Saved entries>

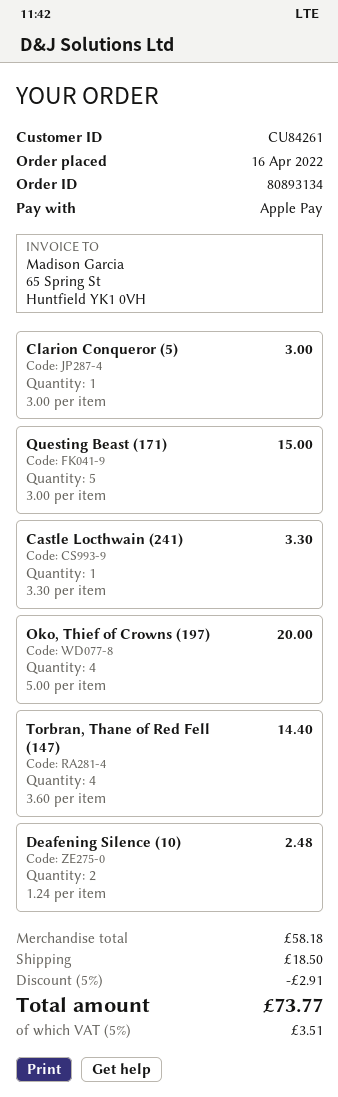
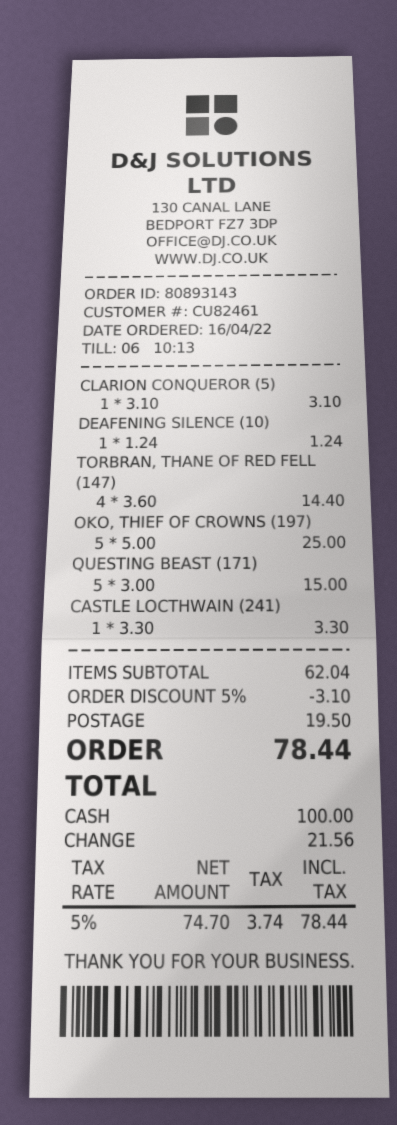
order number: 80893134 -> 80893143
customer number: CU84261 -> CU82461
payment method: Apple Pay -> cash
Clarion Conqueror (5): 1 x 3.00 = 3.00 -> 1 x 3.10 = 3.10
Oko, Thief of Crowns (197): 4 x 5.00 = 20.00 -> 5 x 5.00 = 25.00
Deafening Silence (10): 2 x 1.24 = 2.48 -> 1 x 1.24 = 1.24
subtotal: 58.18 -> 62.04
discount: 5% = 2.91 -> 5% = 3.10
shipping: 18.50 -> 19.50
tax: 5% = 3.51 -> 5% = 3.74
total: 73.77 -> 78.44

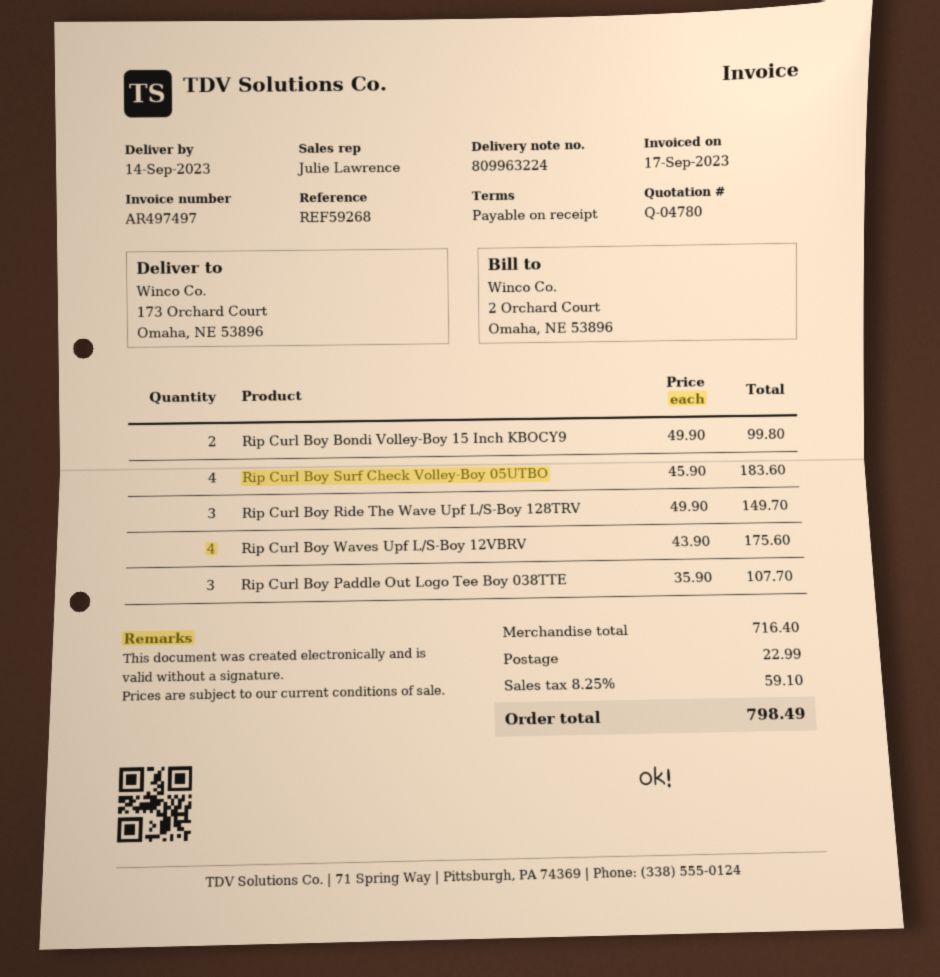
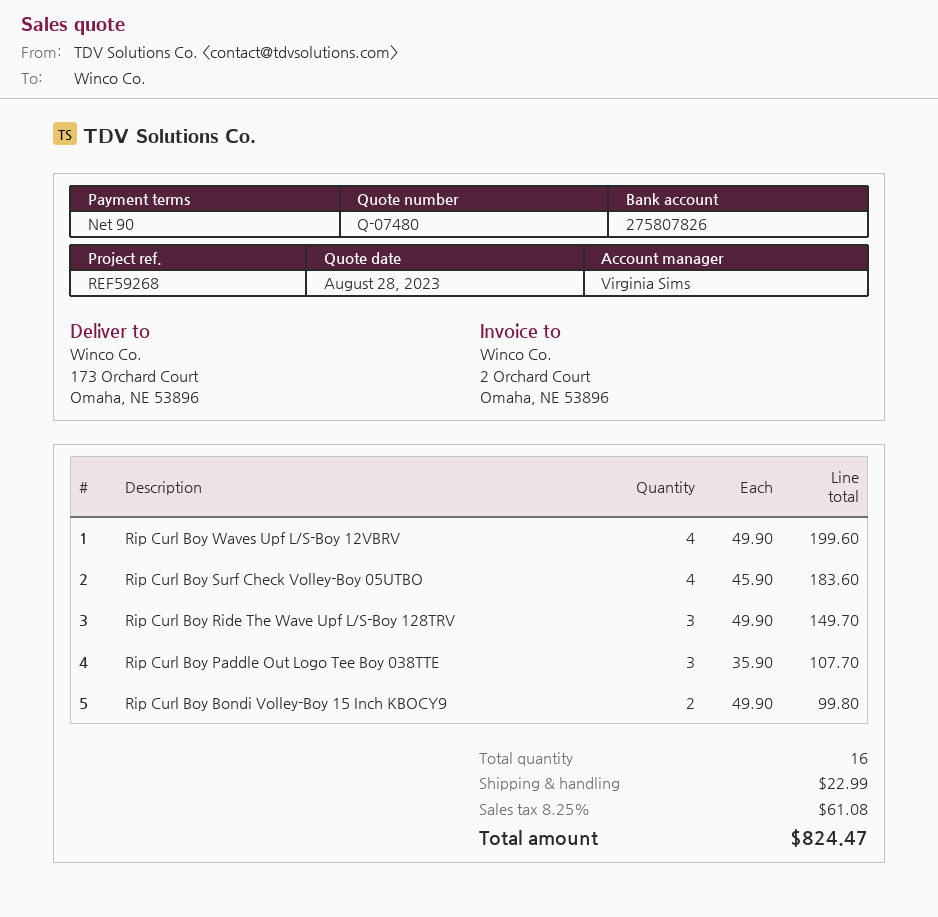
quote number: Q-04780 -> Q-07480
payment terms: on receipt -> 90 days
sales rep: Julie Lawrence -> Virginia Sims
Rip Curl Boy Waves Upf L/S-Boy 12VBRV: 4 x 43.90 = 175.60 -> 4 x 49.90 = 199.60
tax: 8.25% = 59.10 -> 8.25% = 61.08
total: 798.49 -> 824.47

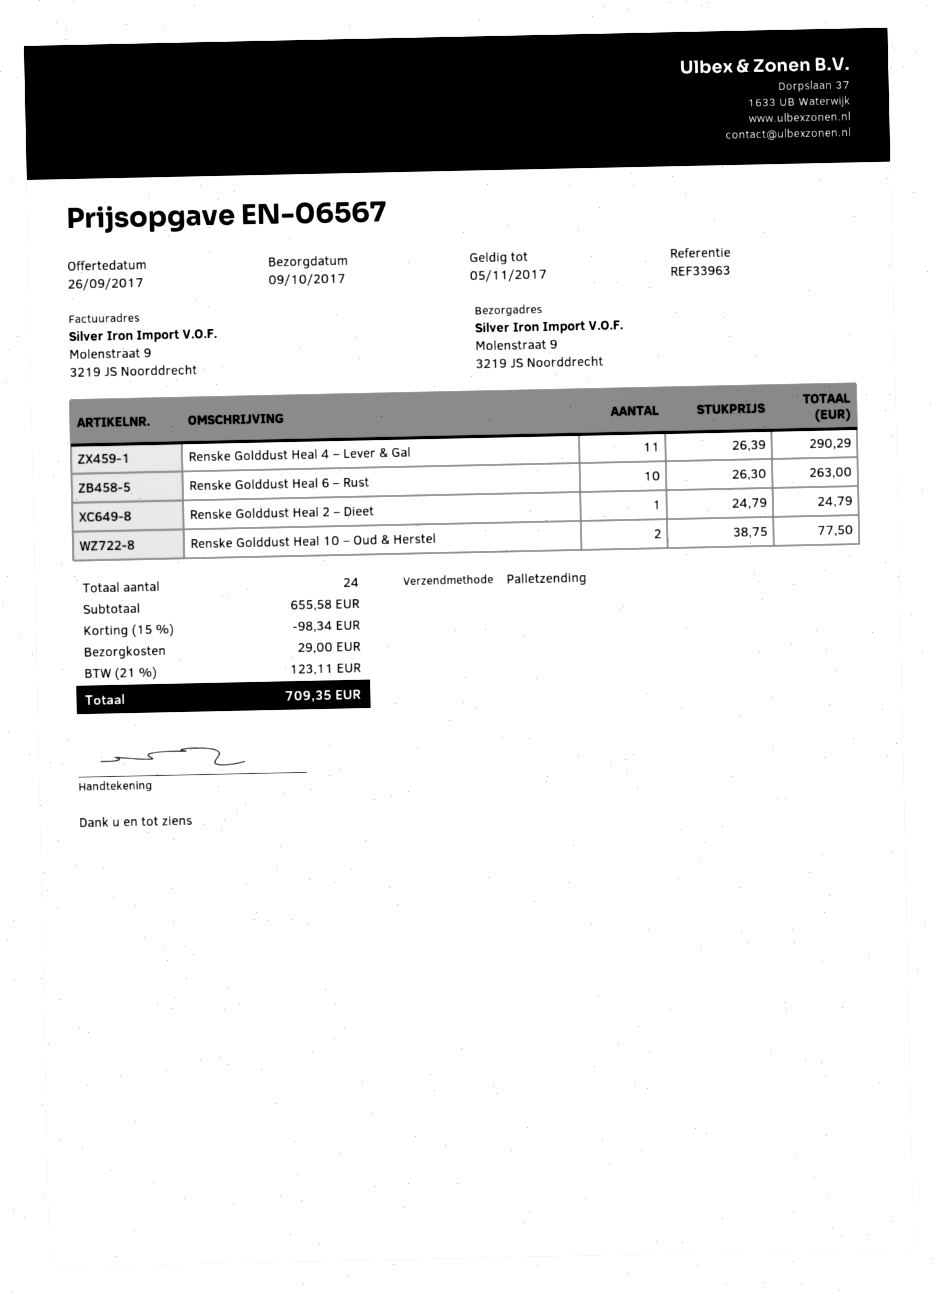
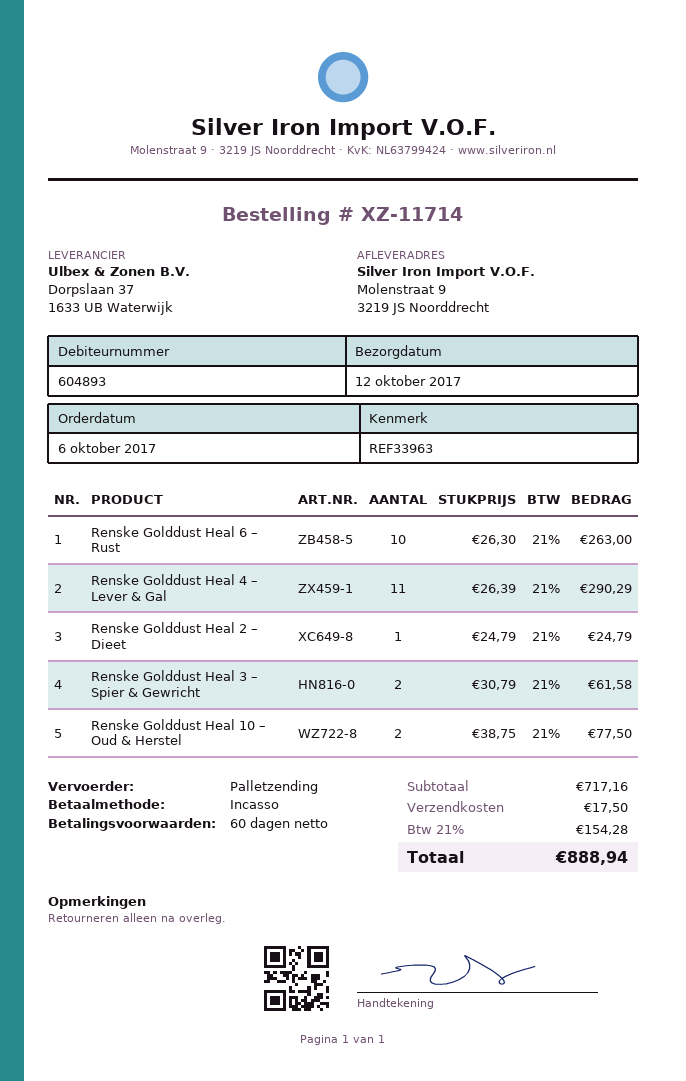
delivery date: 2017-10-09 -> 2017-10-12
Renske Golddust Heal 3 – Spier & Gewricht: none -> 2 x 30.79 = 61.58
subtotal: 655.58 -> 717.16
discount: 15% = 98.34 -> none
shipping: 29.00 -> 17.50
tax: 21% = 123.11 -> 21% = 154.28
total: 709.35 -> 888.94

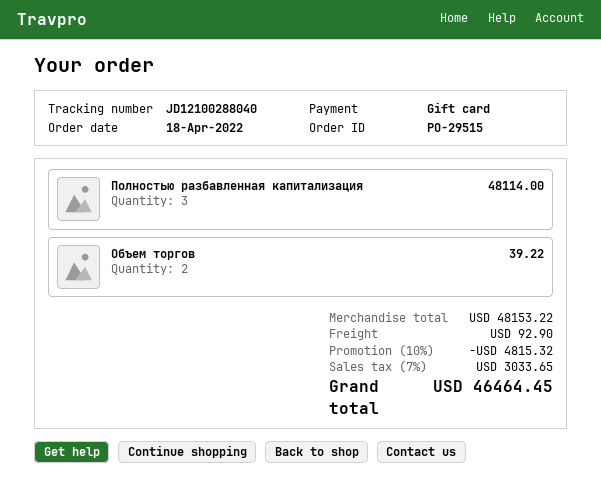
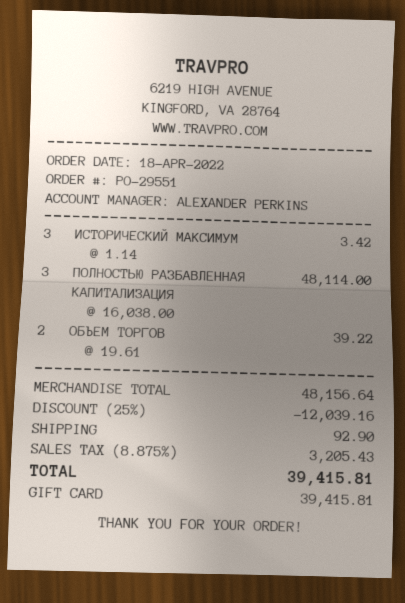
order number: PO-29515 -> PO-29551
ИСТОРИЧЕСКИЙ МАКСИМУМ: none -> 3 for 3.42
subtotal: 48153.22 -> 48156.64
discount: 10% = 4815.32 -> 25% = 12039.16
tax: 7% = 3033.65 -> 8.875% = 3205.43
total: 46464.45 -> 39415.81

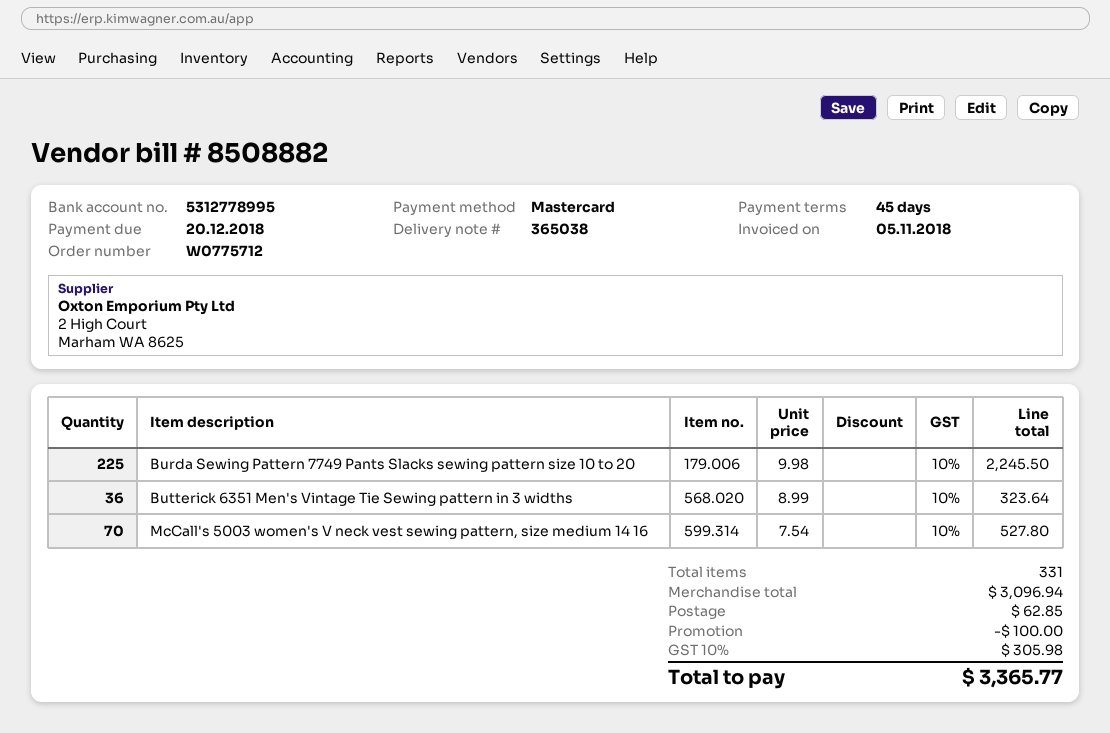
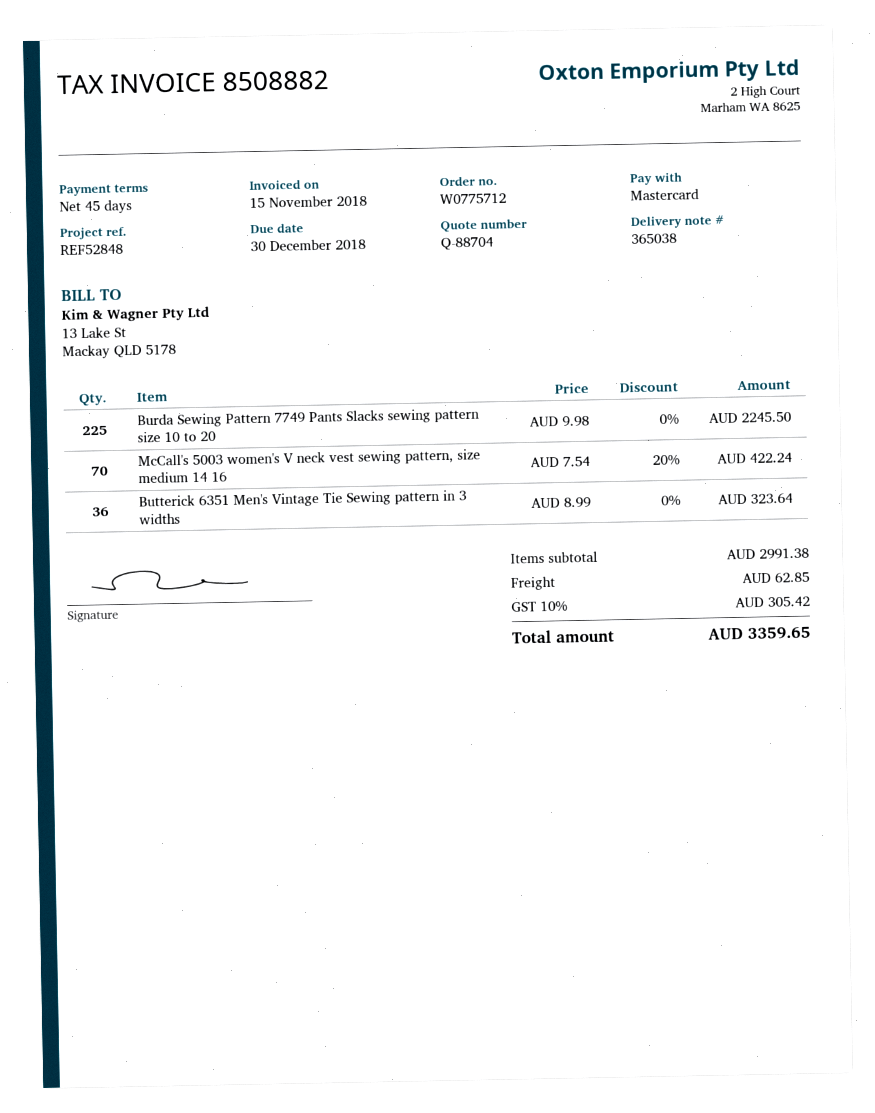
invoice date: 2018-11-05 -> 2018-11-15
due date: 2018-12-20 -> 2018-12-30
McCall's 5003 women's V neck vest sewing pattern, size medium 14 16: 70 x 7.54 = 527.80 -> 70 x 7.54 - 20% = 422.24
subtotal: 3096.94 -> 2991.38
discount: 100.00 -> none
tax: 10% = 305.98 -> 10% = 305.42
total: 3365.77 -> 3359.65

What is required> Each line of the entries above that includes the string "order" should be copied out.

Solution below>
order number: 80893134 -> 80893143
order number: PO-29515 -> PO-29551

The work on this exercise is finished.